太晚了,这么晚的医院的电梯间是很暗的。
暗到沈挽意瞧不清顾时晏脸上的表情。
可顾时晏能看到她的视线转开了,巴掌大的一张小脸,原本的眼泪也忘了落下来,卡在中间,不尴不尬的。
“时晏……你、你怎么突然这么问……”
“沈挽意,我的耐心是有限的。”顾时晏手上加了些力道,“回答我,你是不是知道了魏南风的病情需要骨髓?”
“魏南风……”沈挽意重复着这个名字,眨了两下眼睛,像个无辜的洋娃娃,“我是知道清也有个朋友叫魏南风,就在这个医院里治疗。听说清也每天不管多忙,都要抽时间来医院照顾他,所以我就多留心了一些。”

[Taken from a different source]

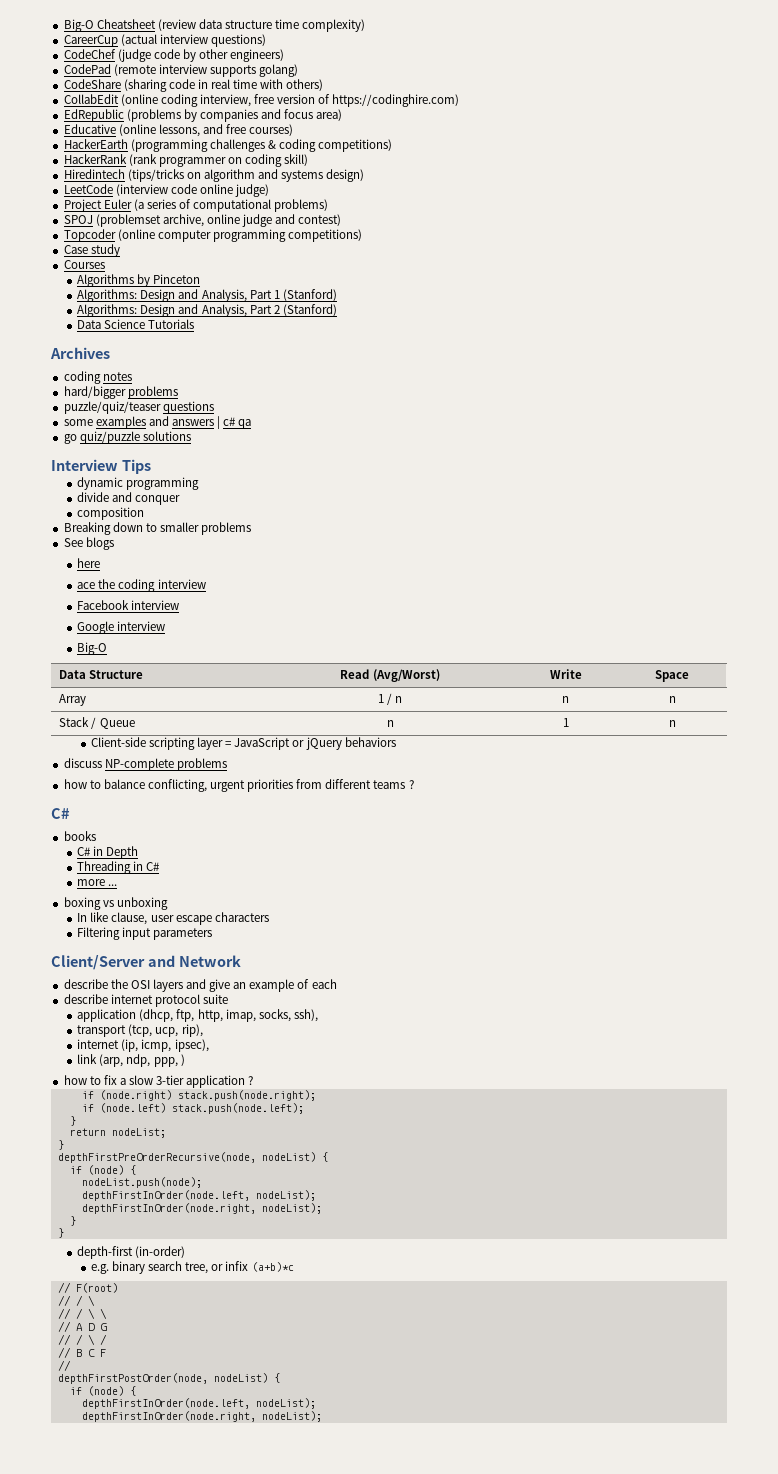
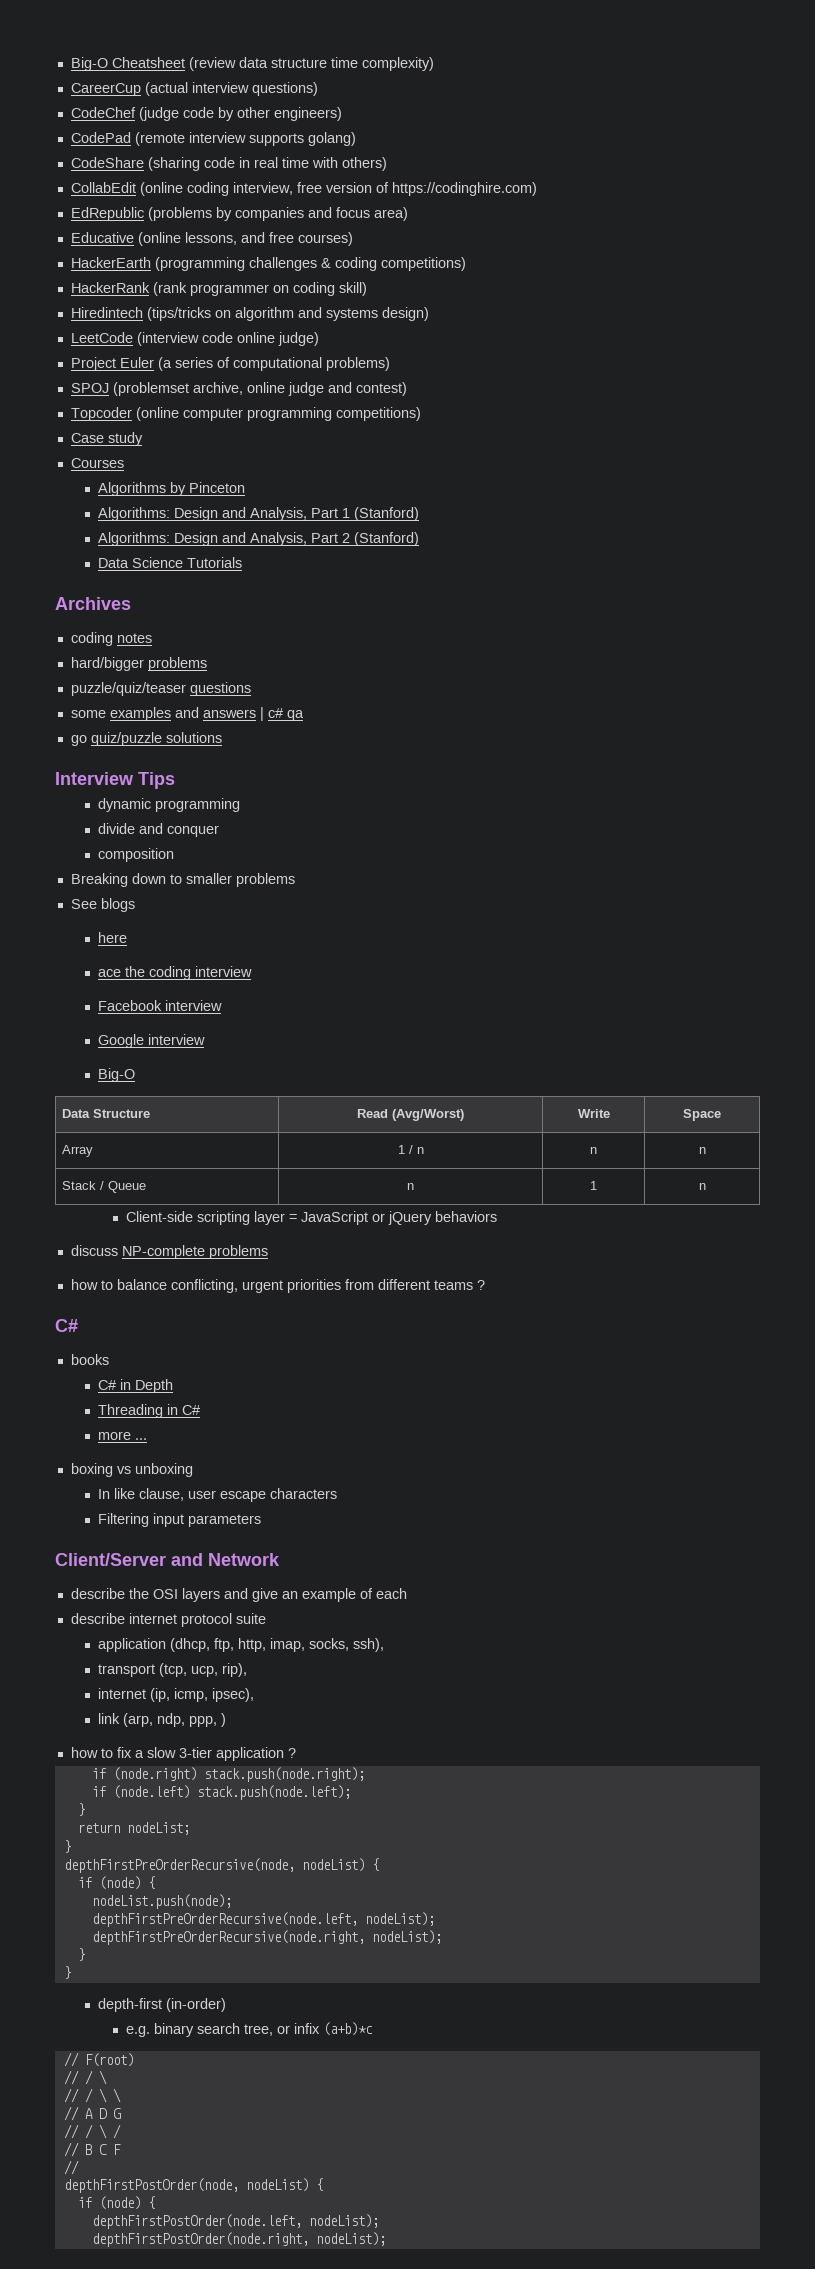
[81,1190,316,1201] [81,1203,256,1214] depthFirstInOrder(node.left, nodeList); // depthFirstInOrder(node.right, -> [91,1912,435,1927] [91,1930,365,1945] depthFirstPreOrderRecursive(node.left, nodeList); // depthFirstPreOrderRecursive(node.right,
[81,1398,316,1409] [81,1411,256,1422] depthFirstInOrder(node.left, nodeList); // depthFirstInOrder(node.right, -> [91,2214,379,2229] [91,2232,309,2247] depthFirstPostOrder(node.left, nodeList); // depthFirstPostOrder(node.right,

“魏南风需要骨髓啊,那……需要我帮忙找找吗?白血病很严重的,现在的骨髓也很难找,我可以动用沈家的关系,帮他留意留意。”
她找到了自己的最佳状态,似乎这个说法也说服了自己,就这么羞怯地从上目线后面瞅着顾时晏。
“时晏……”她娇道,“你弄疼我了……”
顾时晏面无表情地盯着她,盯了一会,突然垂下眸子,开始扯她手腕上的纱布。
“时晏!时晏你干什么?!”沈挽意吓到了,空下来的一只手去推顾时晏,“医生说这个纱布不能拆……”
已经晚了。
一长条纱布被暴力扯开,露出只有一条淡淡血线的伤口。
伤口已经凝固了,比头发丝粗不到哪去。
真就像那个小护士说的,送晚一点,伤口都愈合了。
顾时晏缠着尾端被红颜料染红的纱布,摊在沈挽意面前,“自杀?割腕?沈挽意,你究竟还有多少手段是我不知道的?”
“时晏,我、我只是……”
“谢涛呢?是不是也是我不知道的?”顾时晏步步紧逼,“魏南风差点就死了,你是在故意杀人,沈挽意,你敢说你一点都不知道?!”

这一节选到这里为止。